- _What the exercise asks_
Every entry in the data is to be written out exactly; no picture belongs in the copy.
── Records shown
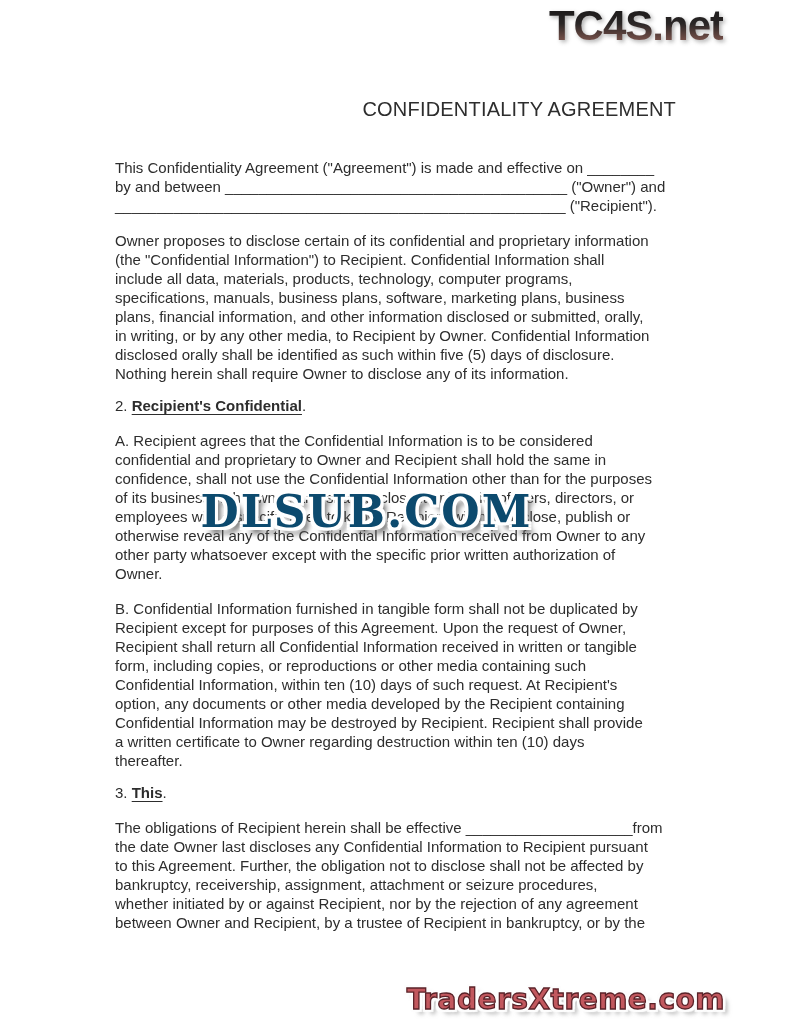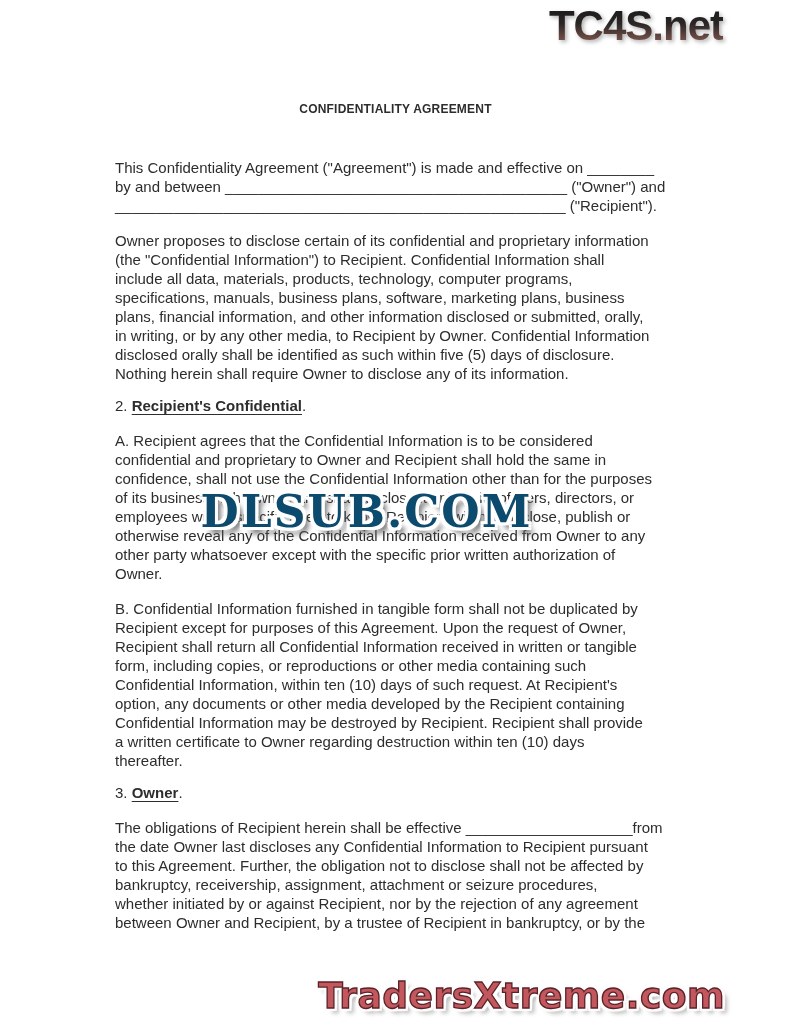--- a/index.html
+++ b/index.html
@@ -36,23 +36,23 @@
   .doc {
     position: absolute;
     left: 115px;
     top: 100px;
     width: 600px;
     color: #2d2d2d;
     font-size: 15px;
     line-height: 19px;
   }
   .doc-title {
-    font-weight: bold;
-    font-size: 12px;
-    text-align: center;
+    font-weight: normal;
+    font-size: 20px;
+    text-align: right;
     width: 561px;
     margin: 0 0 39px 0;
     letter-spacing: 0.2px;
   }
   .para {
     margin: 16px 0 13px 0;
     white-space: pre;
   }
   .sec-heading {
     margin: 6px 0 13px 0;
@@ -83,21 +83,21 @@
        6px 7px 5px rgba(90,90,90,0.75);
   }
 
   
   .wm-bottom {
     position: absolute;
     bottom: 8px;
     right: 8px;
     font-family: "DejaVu Sans", sans-serif;
     font-weight: bold;
-    font-size: 36px;
+    font-size: 28px;
     letter-spacing: 0.5px;
     color: #c2585e;
     -webkit-text-stroke: 1.3px #5a2228;
     white-space: nowrap;
     text-shadow:
       -3px -3px 1px #fdfdfd,  3px -3px 1px #fdfdfd,
       -3px  3px 1px #fdfdfd,  3px  3px 1px #fdfdfd,
       -3px  0   1px #fdfdfd,  3px  0   1px #fdfdfd,
        0   -3px 1px #fdfdfd,  0    3px 1px #fdfdfd,
        5px 5px 4px rgba(120,120,120,0.55);
@@ -145,21 +145,21 @@
 Recipient except for purposes of this Agreement. Upon the request of Owner,
 Recipient shall return all Confidential Information received in written or tangible
 form, including copies, or reproductions or other media containing such
 Confidential Information, within ten (10) days of such request. At Recipient's
 option, any documents or other media developed by the Recipient containing
 Confidential Information may be destroyed by Recipient. Recipient shall provide
 a written certificate to Owner regarding destruction within ten (10) days
 thereafter.</p>
 
     <div class="sec-heading">
-      <span>3. </span><span class="sec-title">Owner</span><span>.</span>
+      <span>3. </span><span class="sec-title">This</span><span>.</span>
     </div>
 
     <p class="para">The obligations of Recipient herein shall be effective ____________________from
 the date Owner last discloses any Confidential Information to Recipient pursuant
 to this Agreement. Further, the obligation not to disclose shall not be affected by
 bankruptcy, receivership, assignment, attachment or seizure procedures,
 whether initiated by or against Recipient, nor by the rejection of any agreement
 between Owner and Recipient, by a trustee of Recipient in bankruptcy, or by the</p>
 
   </div>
────
- _Exercise response_
--- a/index.html
+++ b/index.html
@@ -36,23 +36,23 @@
   .doc {
     position: absolute;
     left: 115px;
     top: 100px;
     width: 600px;
     color: #2d2d2d;
     font-size: 15px;
     line-height: 19px;
   }
   .doc-title {
-    font-weight: bold;
-    font-size: 12px;
-    text-align: center;
+    font-weight: normal;
+    font-size: 20px;
+    text-align: right;
     width: 561px;
     margin: 0 0 39px 0;
     letter-spacing: 0.2px;
   }
   .para {
     margin: 16px 0 13px 0;
     white-space: pre;
   }
   .sec-heading {
     margin: 6px 0 13px 0;
@@ -83,21 +83,21 @@
        6px 7px 5px rgba(90,90,90,0.75);
   }
 
   
   .wm-bottom {
     position: absolute;
     bottom: 8px;
     right: 8px;
     font-family: "DejaVu Sans", sans-serif;
     font-weight: bold;
-    font-size: 36px;
+    font-size: 28px;
     letter-spacing: 0.5px;
     color: #c2585e;
     -webkit-text-stroke: 1.3px #5a2228;
     white-space: nowrap;
     text-shadow:
       -3px -3px 1px #fdfdfd,  3px -3px 1px #fdfdfd,
       -3px  3px 1px #fdfdfd,  3px  3px 1px #fdfdfd,
       -3px  0   1px #fdfdfd,  3px  0   1px #fdfdfd,
        0   -3px 1px #fdfdfd,  0    3px 1px #fdfdfd,
        5px 5px 4px rgba(120,120,120,0.55);
@@ -145,21 +145,21 @@
 Recipient except for purposes of this Agreement. Upon the request of Owner,
 Recipient shall return all Confidential Information received in written or tangible
 form, including copies, or reproductions or other media containing such
 Confidential Information, within ten (10) days of such request. At Recipient's
 option, any documents or other media developed by the Recipient containing
 Confidential Information may be destroyed by Recipient. Recipient shall provide
 a written certificate to Owner regarding destruction within ten (10) days
 thereafter.</p>
 
     <div class="sec-heading">
-      <span>3. </span><span class="sec-title">Owner</span><span>.</span>
+      <span>3. </span><span class="sec-title">This</span><span>.</span>
     </div>
 
     <p class="para">The obligations of Recipient herein shall be effective ____________________from
 the date Owner last discloses any Confidential Information to Recipient pursuant
 to this Agreement. Further, the obligation not to disclose shall not be affected by
 bankruptcy, receivership, assignment, attachment or seizure procedures,
 whether initiated by or against Recipient, nor by the rejection of any agreement
 between Owner and Recipient, by a trustee of Recipient in bankruptcy, or by the</p>
 
   </div>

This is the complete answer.